TASK PROMPT:
The whole listing is to be restated word for word with no images.

INFORMATION SUPPLIED:
________________________

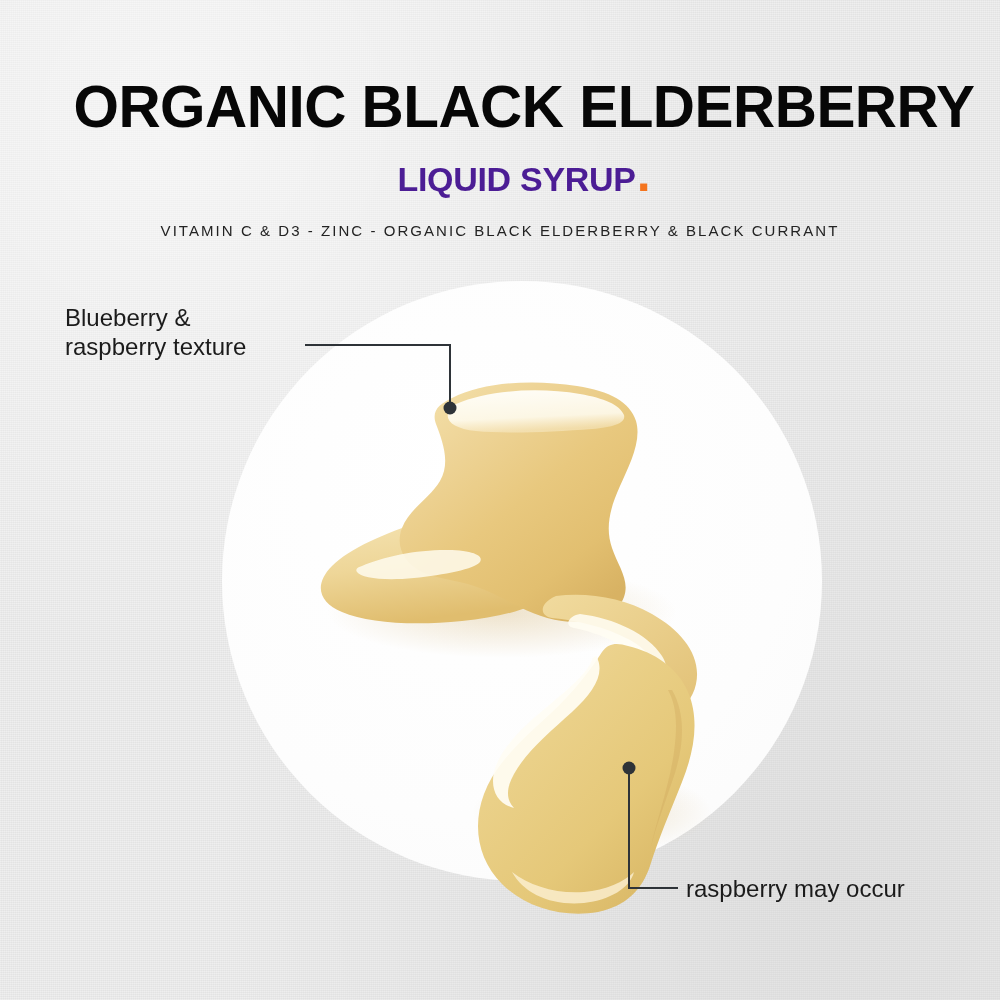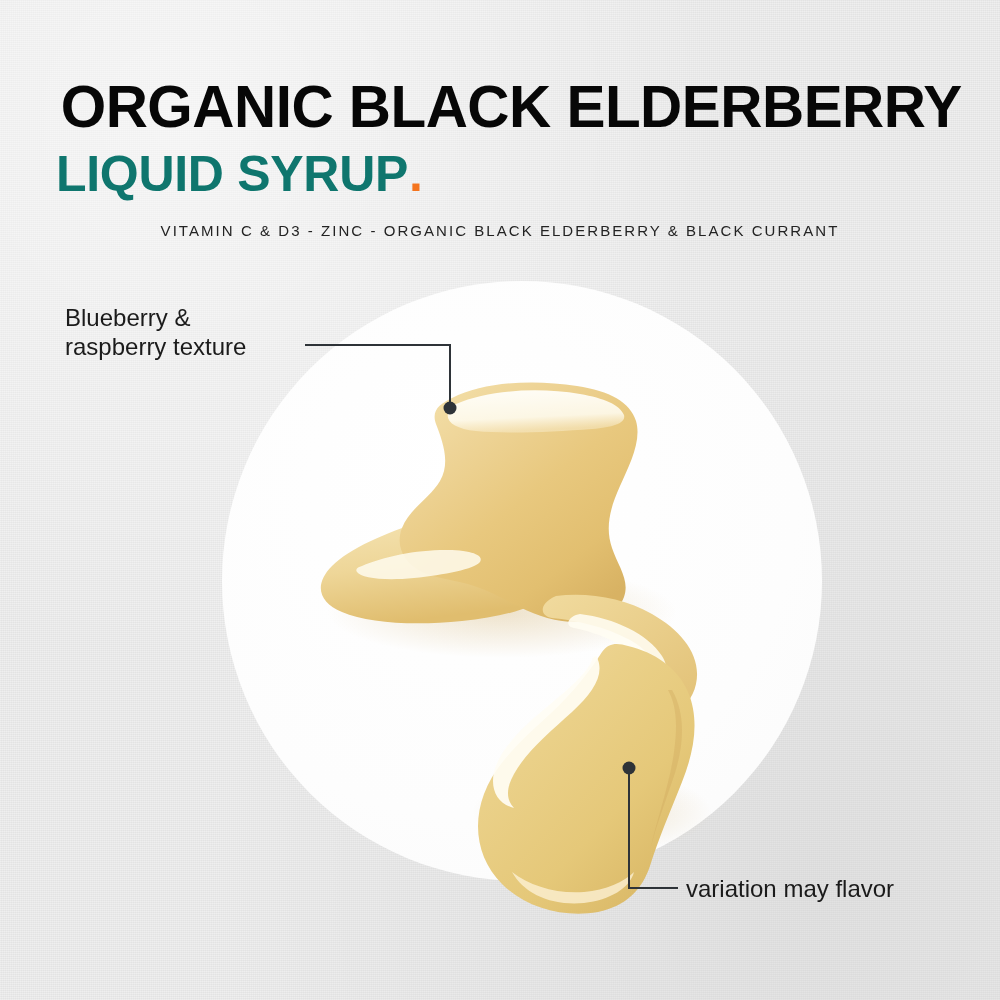--- a/index.html
+++ b/index.html
@@ -35,9 +35,10 @@
   
   .header {
     position: absolute;
-    left: 12px;
+    left: 4px;
     right: 0;
     top: 78px;
+    text-align: center;
     padding-left: 44px;
   }
 

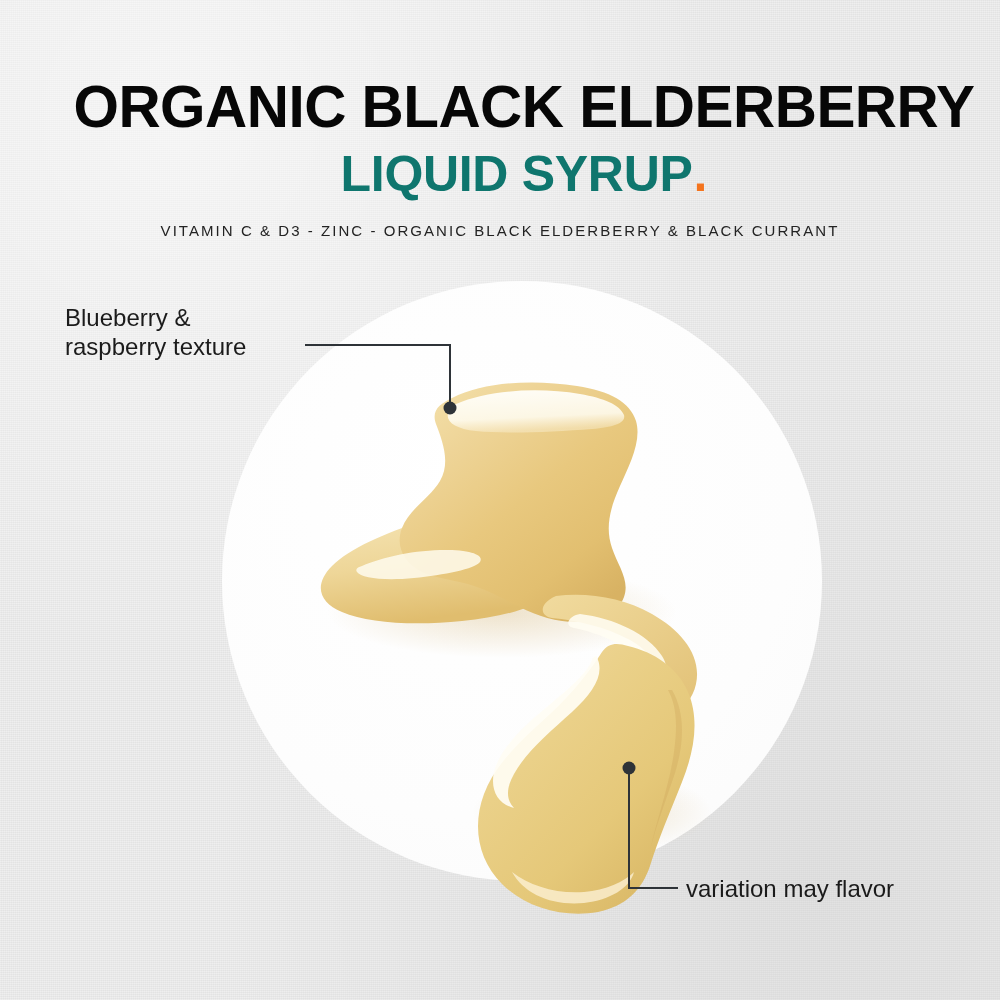--- a/index.html
+++ b/index.html
@@ -60,11 +60,11 @@
   }
 
   .headline-sub {
-    font-size: 50px;
+    font-size: 34px;
     line-height: 1.0;
     font-weight: 900;
     letter-spacing: -0.3px;
-    color: #0f766e;
+    color: #4c1d95;
   }
 
   .headline-dot {

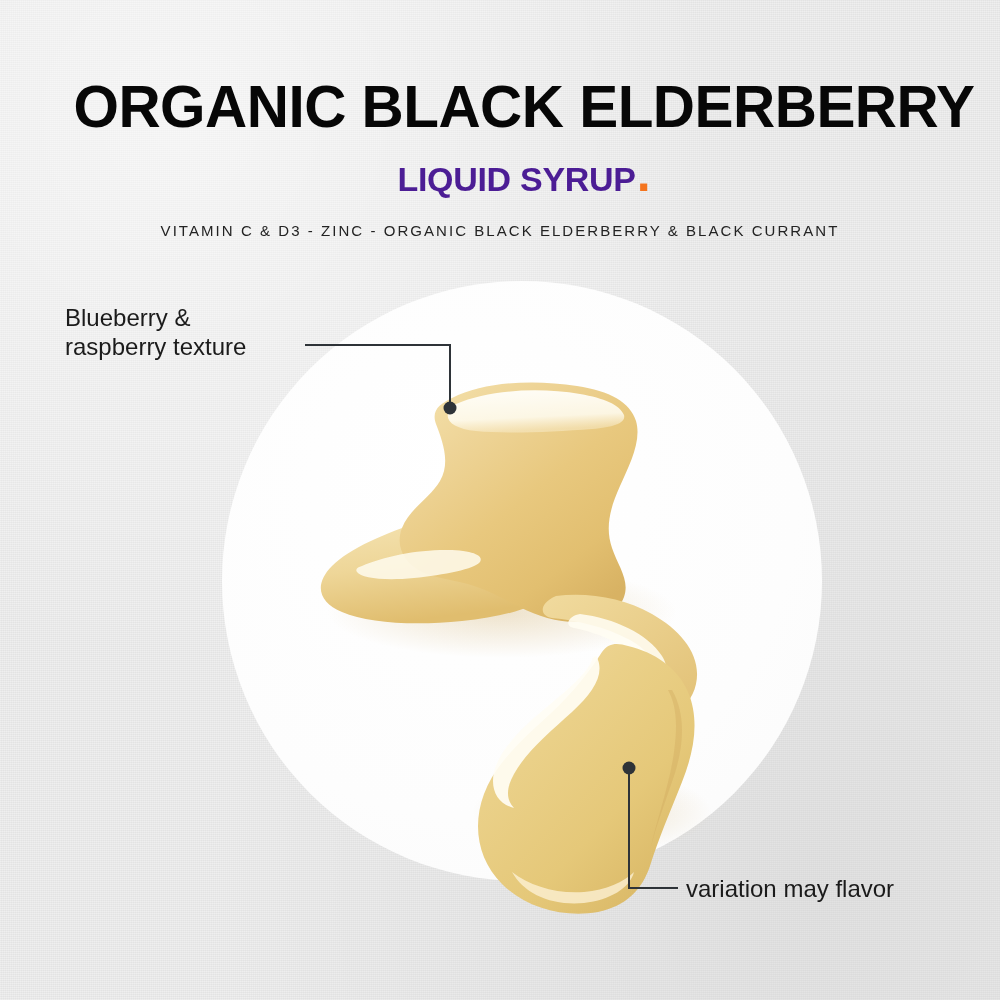--- a/index.html
+++ b/index.html
@@ -320,7 +320,7 @@
     </div>
 
     <div class="callout-text callout-bottom">
-      <div>variation may flavor</div>
+      <div>raspberry may occur</div>
     </div>
 
   </div>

________________________

TASK RESULT:
--- a/index.html
+++ b/index.html
@@ -35,9 +35,10 @@
   
   .header {
     position: absolute;
-    left: 12px;
+    left: 4px;
     right: 0;
     top: 78px;
+    text-align: center;
     padding-left: 44px;
   }
 

--- a/index.html
+++ b/index.html
@@ -60,11 +60,11 @@
   }
 
   .headline-sub {
-    font-size: 50px;
+    font-size: 34px;
     line-height: 1.0;
     font-weight: 900;
     letter-spacing: -0.3px;
-    color: #0f766e;
+    color: #4c1d95;
   }
 
   .headline-dot {

--- a/index.html
+++ b/index.html
@@ -320,7 +320,7 @@
     </div>
 
     <div class="callout-text callout-bottom">
-      <div>variation may flavor</div>
+      <div>raspberry may occur</div>
     </div>
 
   </div>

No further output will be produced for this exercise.